Chevron’s summary judgment motion addressed only the retaliation claim
because Chevron interpreted the Complaint to make only that claim. Chevron did
not acknowledge the interference claim until it replied to Ion’s response. Even then,
Chevron did not address whether Ion had established a prima facie case of
interference, which requires him to show that his leave was protected under the
FMLA. See Ford-Evans v. United Space Alliance LLC, 329 F. App’x 519, 523 (5th
Cir. 2009). Chevron only attacked the reasons Plaintiff alleges he was terminated.
As this issue was raised and briefed, the Court will consider Chevron’s Motion for
judgment as a matter of law regarding Ion’s retaliation claim.

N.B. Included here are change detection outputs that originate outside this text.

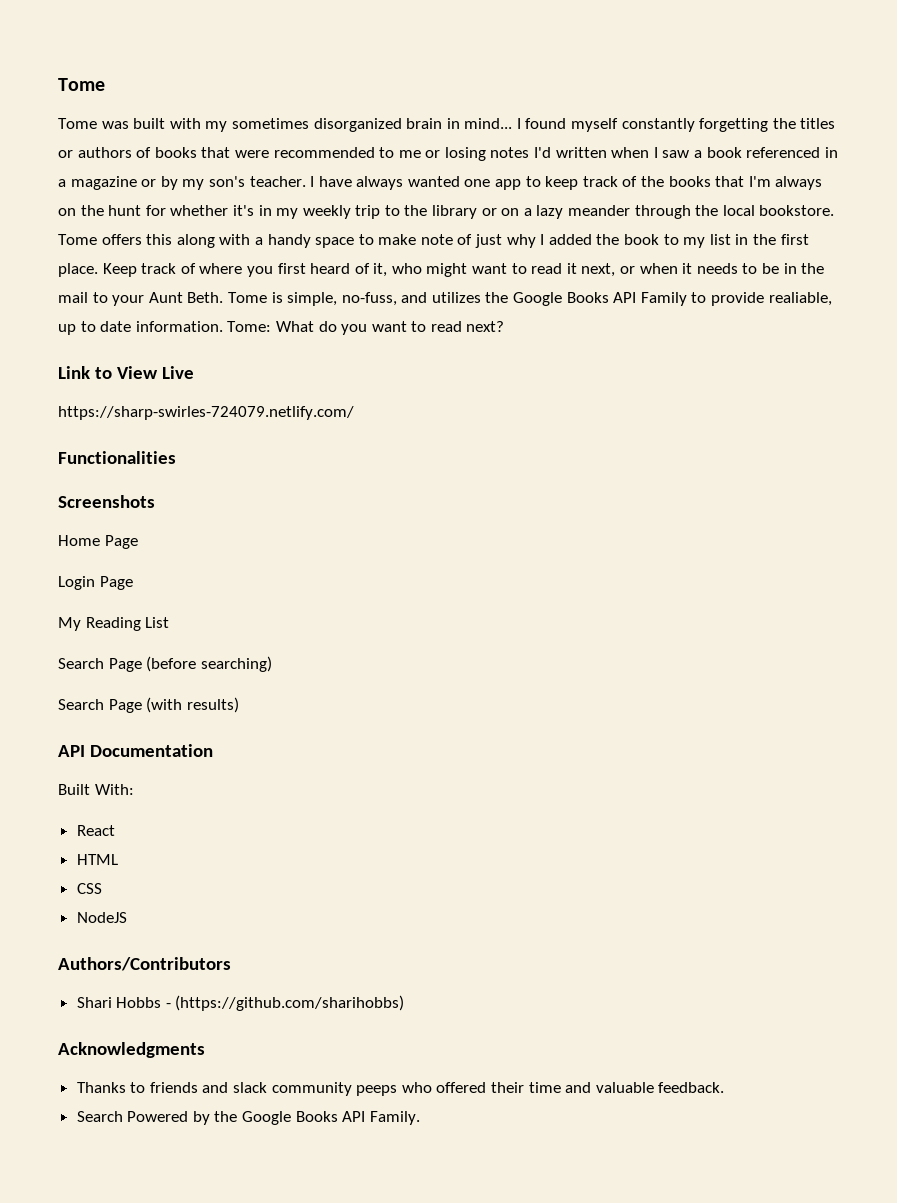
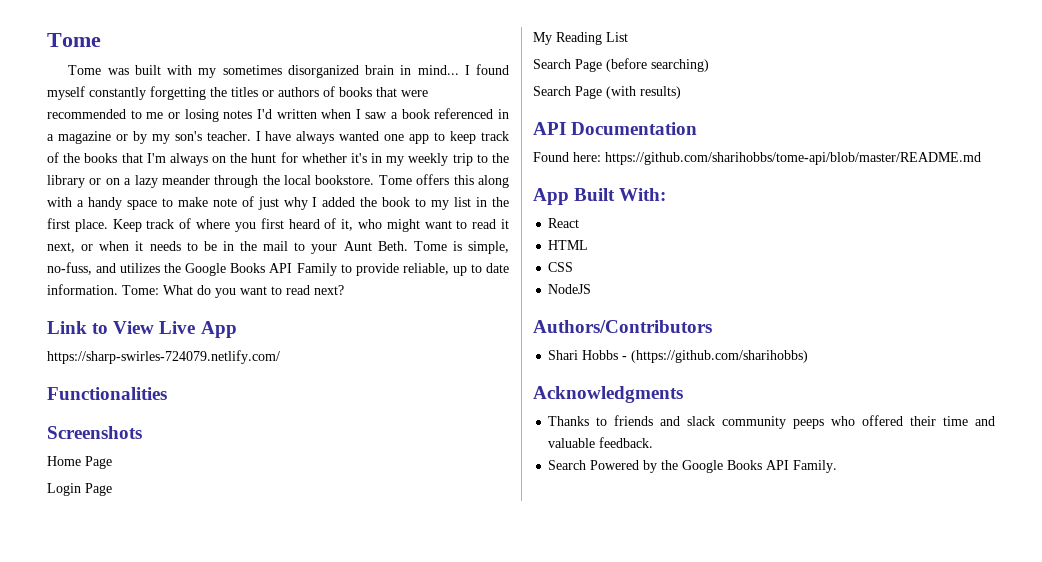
[768,292,832,306] realiable, -> [402,263,449,275] reliable,
(194, 372) none -> [200,321,237,338] App
(213, 750) none -> [533,152,981,165] [533,188,569,205] Found here: https://github.com/sharihobbs/tome-api/blob/master/README.md // App

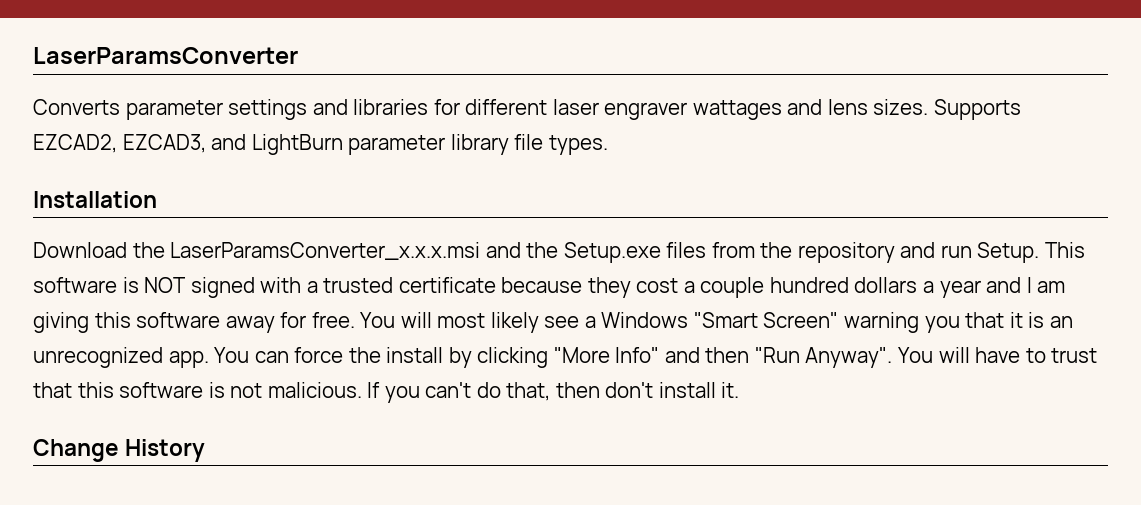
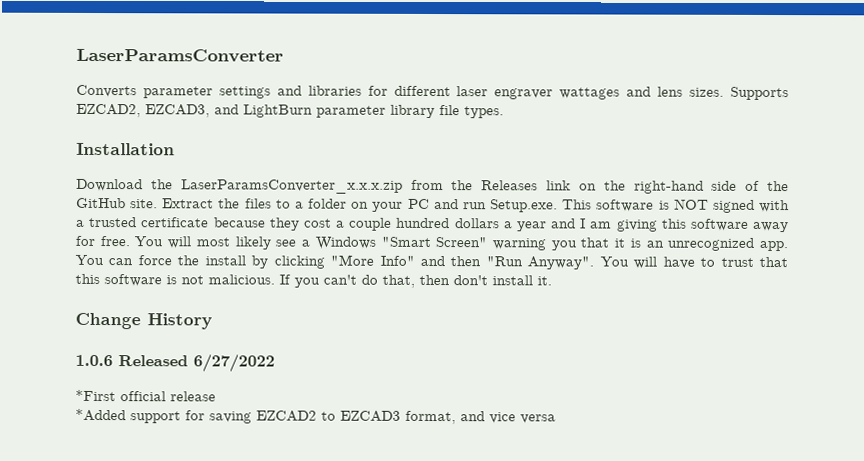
[170,242,895,263] LaserParamsConverter_x.x.x.msi and the Setup.exe files from the repository -> [180,179,790,194] [76,197,430,212] LaserParamsConverter_x.x.x.zip from the Releases link on the right-hand side of the GitHub site. Extract the files to a folder on your PC
[977,242,1040,263] Setup. -> [490,199,559,213] Setup.exe.
(206, 450) none -> [75,354,275,373] [75,389,216,402] [75,408,556,425] // 1.0.6 Released 6/27/2022 // *First official release // *Added support for saving EZCAD2 to EZCAD3 format, and vice versa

THE SUMMARY JUDGMENT EVIDENCE
The parties have provided records of Ion’s employment showing Chevron’s
growing concern with his attendance and job performance. His performance review
for 2008 noted a number of performance deficiencies. (Def. Mot. Summ. J. Ex. 6, at
3, ECF No. 27-6). He received a score of 2-, meaning he marginally met
performance expectations. (Id.). Ion’s supervisors at the time were Steve Ogborn,
chief chemist, Vince Dressler, lead chemist, and Rich Kerns, laboratory supervisor.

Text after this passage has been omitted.